Of course, this is just another one of Johnny's oh-so-endearing rants and raves. Don't pay any attention to me, my loves. I am only grieving.
What is grief, though? When I was thirteen I saw the mutilated body of a woman who had thrown herself in front of a speeding train with a smile and a wave; the engineer finally got the train to stop about 100 yards beyond her corpse. I am not sure, but I think he may have quit the business after that trip.
The point is that the corpse evoked in me no feeling save that of sympathy for what her family must be going through, I was not frightened, nor shocked, nor upset by the sight of this dead woman. It was just another thing I saw for the first time while delivering my newspapers; along with breasts and booze and a variety of drugs, none of which I indulged in at the time (except the breasts). And so it has been throughout the years, many tragedies have struck my family and my friends, and none of them bring out any emotion in me. All it does is increase my feelings of self-loathing and my urges towards suicide. What has stayed my hand from suicide thus far is really just the idea that if I killed myself, everyone would think badly of me when I was gone, and I wouldn't be able to convince them that I had some sort of just reason for doing it. I suppose if I put together one hell of a suicide note I could do it with a clear conscience, but I don't think my writing skills are up to it, and I am sure all of you would agree with me.

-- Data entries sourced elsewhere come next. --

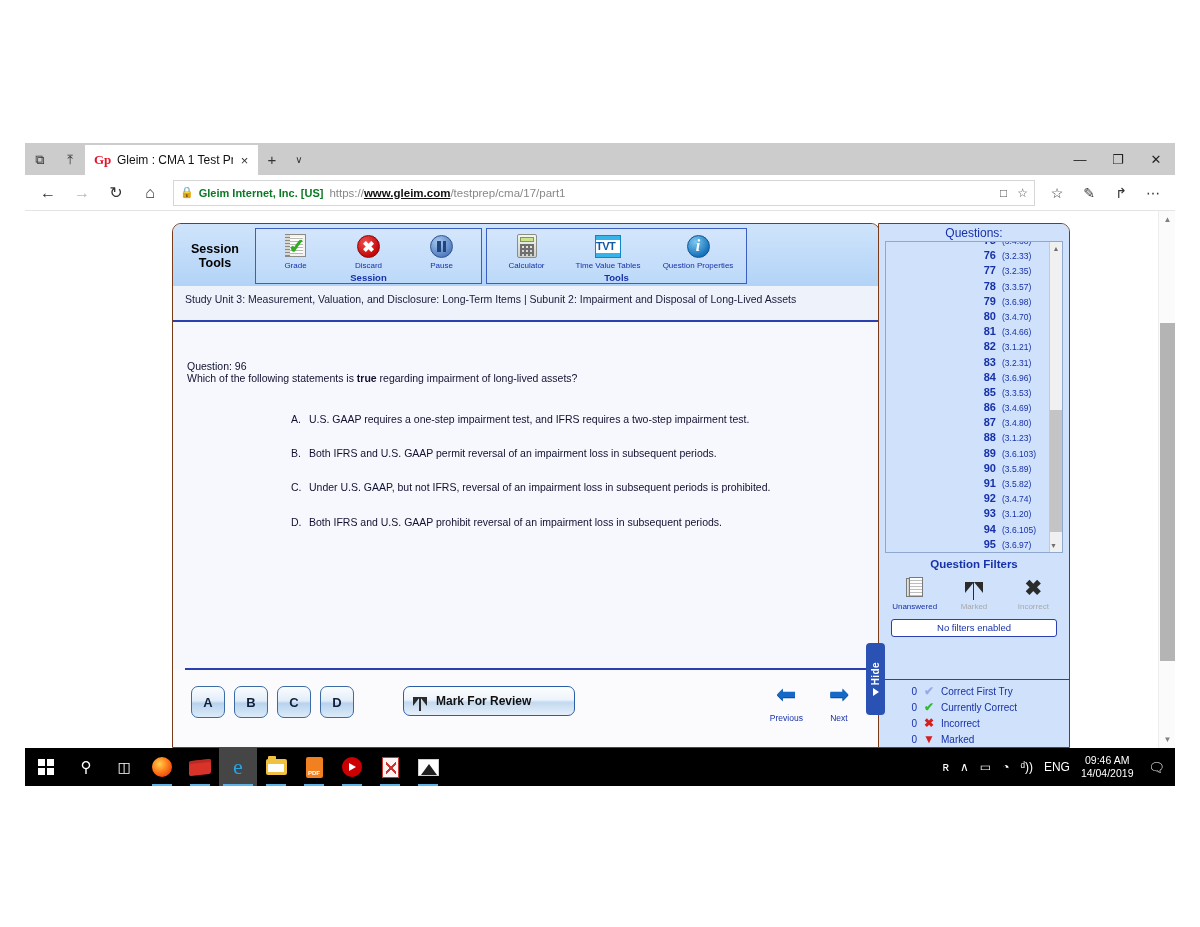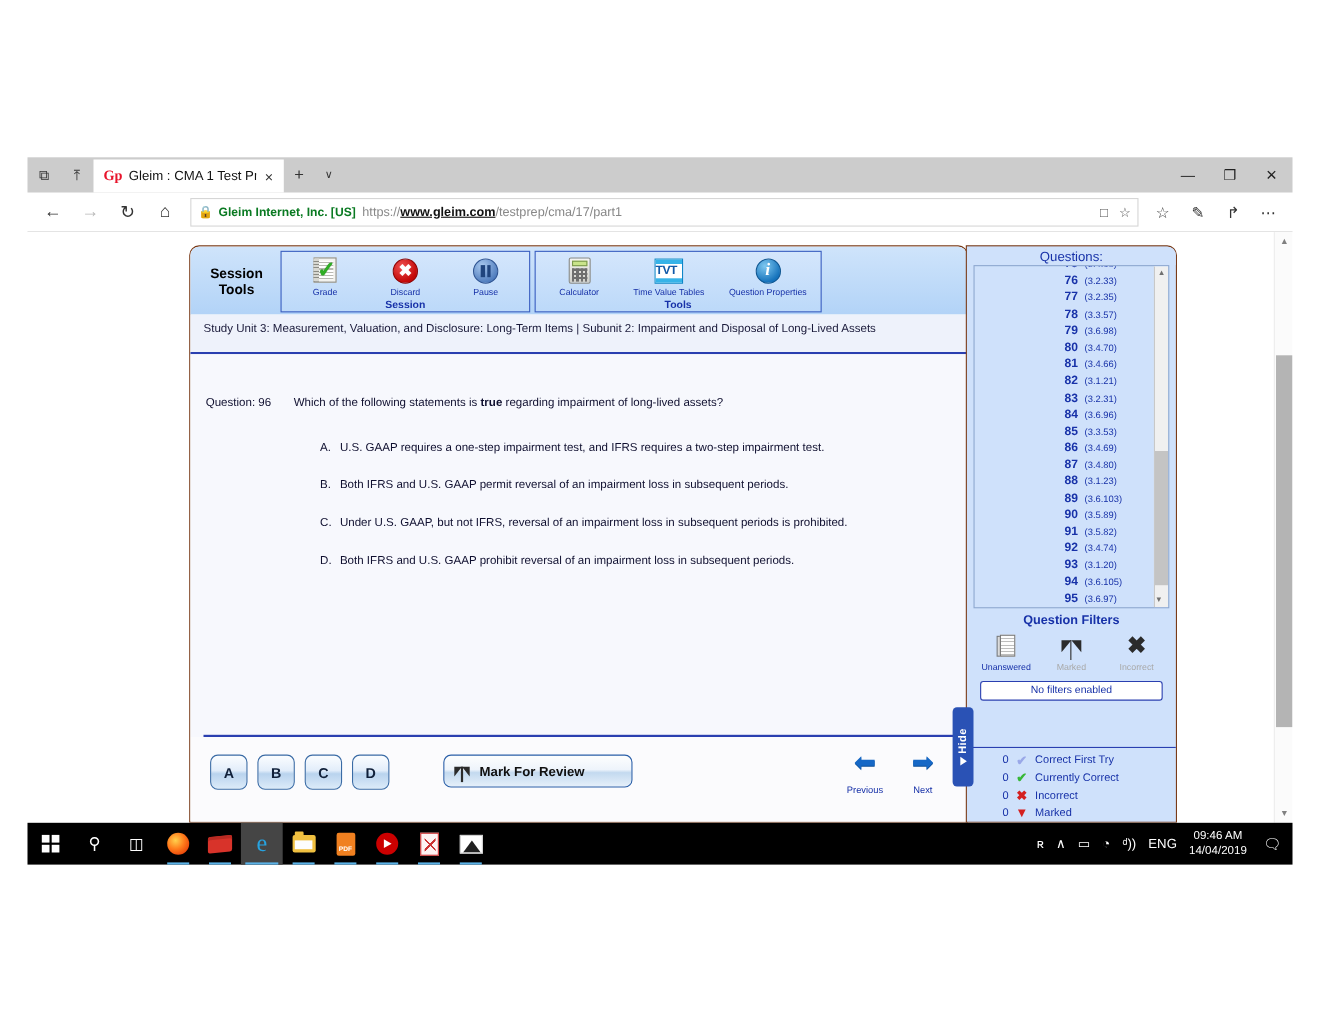--- a/index.html
+++ b/index.html
@@ -258,21 +258,21 @@
   }
 
   
   #question-area {
     background:#f7f8fd;
     height: 348px;
     position: relative;
     padding-top: 38px;
   }
   #question-head {
-    display:flex; padding-left:14px; font-size:10.5px; color:#101030;
+    display:flex; padding-left:14px; font-size:10.5px; color:#101030;flex-direction:column;
   }
   #question-num { width:80px; }
   #question-text { flex:1; padding-right:30px; }
   #choices { margin-top:28px; padding-left:118px; padding-right:20px; }
   .choice {
     display:flex; font-size:10.5px; color:#101030;
     margin-bottom:19px; line-height:1.45;
   }
   .choice-letter { width:18px; flex:none; }
   .choice-text { flex:1; }
@@ -348,21 +348,21 @@
     height: 312px;
     background:#cfe1fb;
     border:1px solid #8ea8d0;
     overflow:hidden;
   }
   #question-list {
     position:absolute; left:0; right:14px; top:-8px;
   }
   .q-row {
     display:flex; align-items:baseline; justify-content:flex-end;
-    padding: 0 20px 0 0;
+    padding: 0 4px 0 0;
     height: 15.2px;
     color:#1731a8;
   }
   .q-row.active { background:#0b1f9e; }
   .q-row.active .q-num, .q-row.active .q-code { color:#ffffff; }
   .q-num { font-size:11px; font-weight:bold; width:26px; text-align:right; }
   .q-code { font-size:8.5px; width:48px; text-align:left; padding-left:6px;}
   #qlist-scrollbar {
     position:absolute; right:0; top:0; width:13px; height:100%;
     background:#f0f0f0; border-left:1px solid #c8c8c8;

So I do not grieve, in the usual sense. A few days ago my uncle died. Since then I have done some things that I will not repeat, I have said some things to some of my loved ones that I am not proud of, I have thought, written, drawn, or otherwise recorded some things that, if evaluated, would land me up in an insane asylum within minutes. But, do I miss my uncle? I can't really answer that question. My uncle hasn't really been my uncle for the past five years, and even if he was, I am not sure I would be mourning him right now.
The thing that I grieve over in this, is not that he died, but that he died this way. He was as smart, or smarter, than my father. He was in prime physical condition for the majority of his life, he was an incredibly handsome hispanic man. He could have been any number of things, had life gone his way. But the drink, and the batterings that the world threw at him, did him in in the end. It's that someone so great as he, could have fallen like a commoner. It's like watching a great roman emporer become a peasant.
Even as a peasant, though, he was beautiful. It broke my heart when he smiled at me.
"You look cool." He said.

Jesus, I'm fucking crying. Goodnight everyone.